![]() |
Page History
...
- Questions for group were how to pick a threat model, which identifiers to be concerned about, and how to establish a risk threshold for public data release.
- Apply stratification principles to structured data. If you have unstructured data, structure it first.
- Identity disclosure, which is just one type of disclosure but the type most applicable to re-id, is when a person's identity is assigned to a record.
- Trying to measure the risk of verification for a dataset
- Quasi-identifiers are those known by an attacker.
- Delete or encrypt/hash direct identifiers first. What we end up after that is synonymous data.
- For the purposes of re-id risk, we only care about quasi-identifiers.
- A meaningful re-id teaches you something new about the person.
- Attack in two directions - population to sample, sample to population
- Risk is measured by the group size (of 1 = unique)
- Assign a risk value to each record in the dataset.
- To reduce the risk, you can generalize the records and reduce the match rate.
- You can suppress records, remove records, and add noise to reduce the risk of re-id as well.
- generalize - group size gets bigger - risk reduces - maximum (k-anonymity)(public), average (non-public), unicity (proportion of records that are unique in the population)
- You don't want to measure the risk in the data set but measure the risk in the population. The data set is just a sample from the population.
- The group size in the population is the number that's important, but you have to estimate it, since you don't usually have a population registry.
- Once you can estimate the risk properly, you can manage risk in a less conservative way that is still defensive.
- There's no such thing as a probability of zero.

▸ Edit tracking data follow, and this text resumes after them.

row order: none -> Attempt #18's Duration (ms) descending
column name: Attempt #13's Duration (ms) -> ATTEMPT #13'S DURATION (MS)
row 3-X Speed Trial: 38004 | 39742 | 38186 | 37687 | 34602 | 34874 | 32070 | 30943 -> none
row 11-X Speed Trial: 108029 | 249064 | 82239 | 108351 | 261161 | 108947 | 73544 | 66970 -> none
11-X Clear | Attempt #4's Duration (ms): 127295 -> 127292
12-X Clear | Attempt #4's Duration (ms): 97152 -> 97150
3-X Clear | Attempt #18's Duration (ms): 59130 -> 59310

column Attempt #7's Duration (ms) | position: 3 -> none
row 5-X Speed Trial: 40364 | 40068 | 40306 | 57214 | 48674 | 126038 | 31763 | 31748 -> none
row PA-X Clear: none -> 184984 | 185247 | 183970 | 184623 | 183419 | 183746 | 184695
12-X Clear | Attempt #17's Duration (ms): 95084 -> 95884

- For releasing public data, a threshold in popular use today is .09. This will give you higher data quality. For particularly sensitive data sets, you would use the more strict threshold of .05.
- risk denominator is not group size in sample but in population
- risk threshold in identifiability spectrum
- privacy-utility trade-off
- data transformations - generalization, suppression, addition of noise, microaggregation
- for non-public data, can add controls (privacy, security, contractual) to deal with residual risk.

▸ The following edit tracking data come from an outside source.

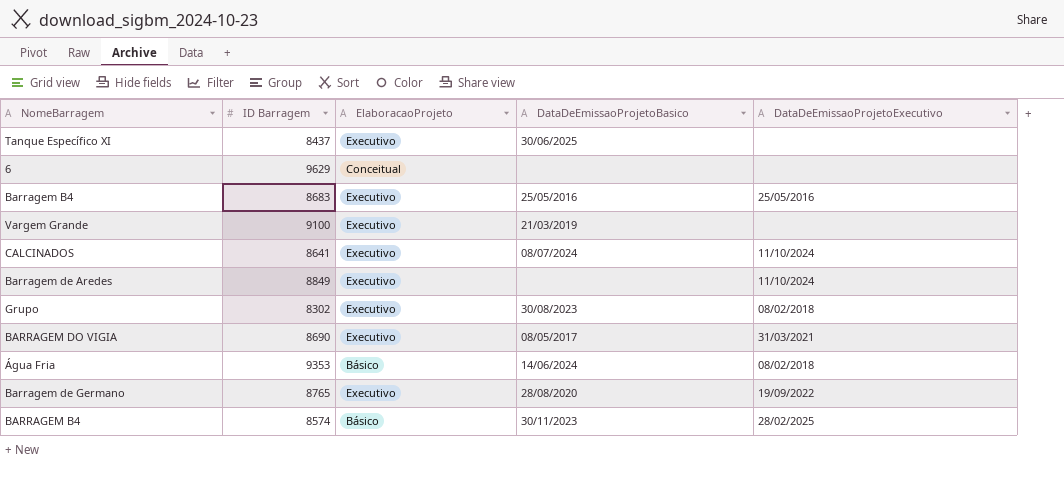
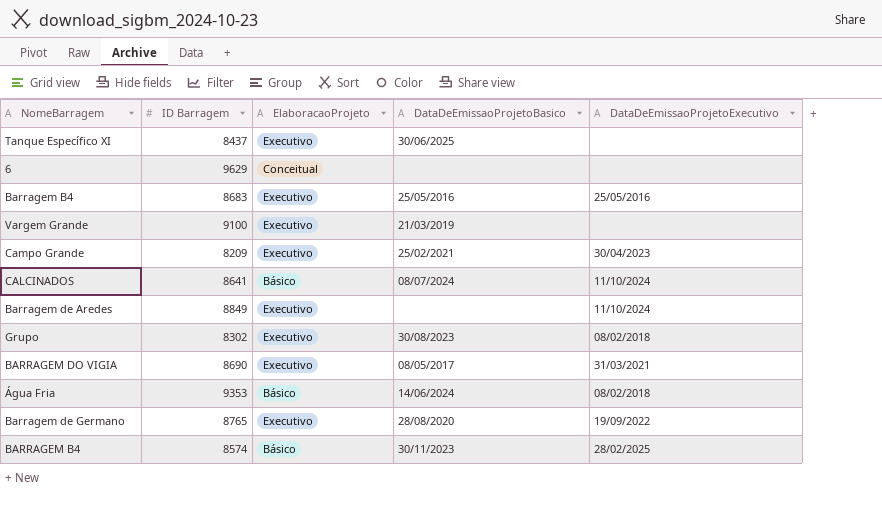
row Campo Grande: none -> 8209 | Executivo | 25/02/2021 | 30/04/2023
CALCINADOS | ElaboracaoProjeto: Executivo -> Básico

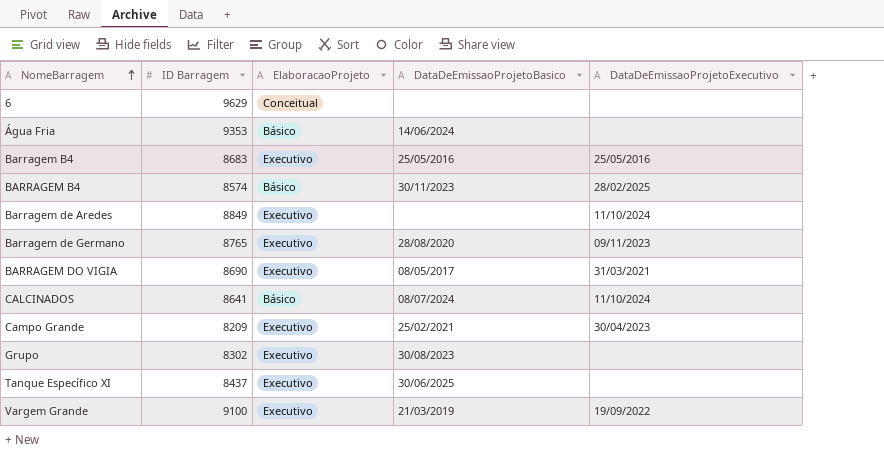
row order: none -> NomeBarragem ascending
Água Fria | DataDeEmissaoProjetoExecutivo: 08/02/2018 -> none
Barragem de Germano | DataDeEmissaoProjetoExecutivo: 19/09/2022 -> 09/11/2023
Grupo | DataDeEmissaoProjetoExecutivo: 08/02/2018 -> none
Vargem Grande | DataDeEmissaoProjetoExecutivo: none -> 19/09/2022

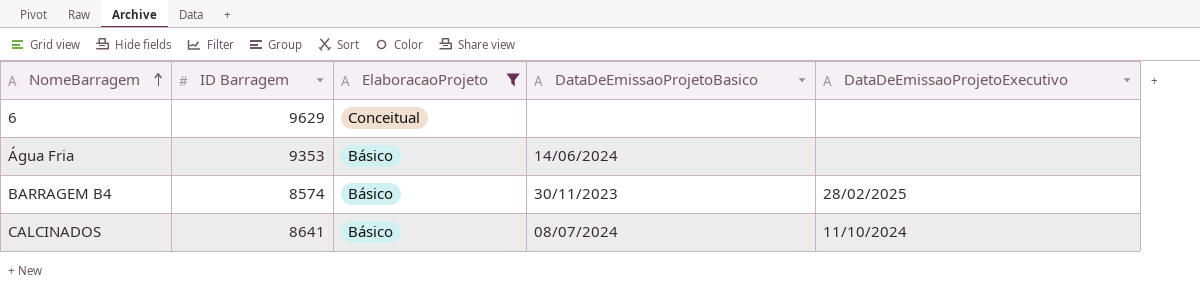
filter: none -> ElaboracaoProjeto != Executivo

- motivated intruder attack-empirical way to evaluate your risk. Commission a white hat attack.
- Two approaches for risk assessment: 1) model-based 2) motivated intruder attack.
- Useful for public data releases. Helps find quasi-identifiers you didn't consider.
- For public data releases, it's harder to release complex data sets and still retain utility.
Two publicly available tools:
...
Discussion
- Q: Alzheimer's MRI data set. If I heard that an Asian man died of Alzheimer's in Atlanta on a certain date, can I find the person's brain in the data set? What is this called?
- A: You can estimate all of these things. The methods I described can be used to estimate those values.
- Unless your data set includes everyone who ever had Alzheimer's, you don't have the full population.
- Worry that we underestimate populations and destroy data more than we need to.
- A: You have to use your best judgement to come up with these numbers and document the process. In practice, if you go through these methods it's hard to re-id a person. It's not impossible but very difficult.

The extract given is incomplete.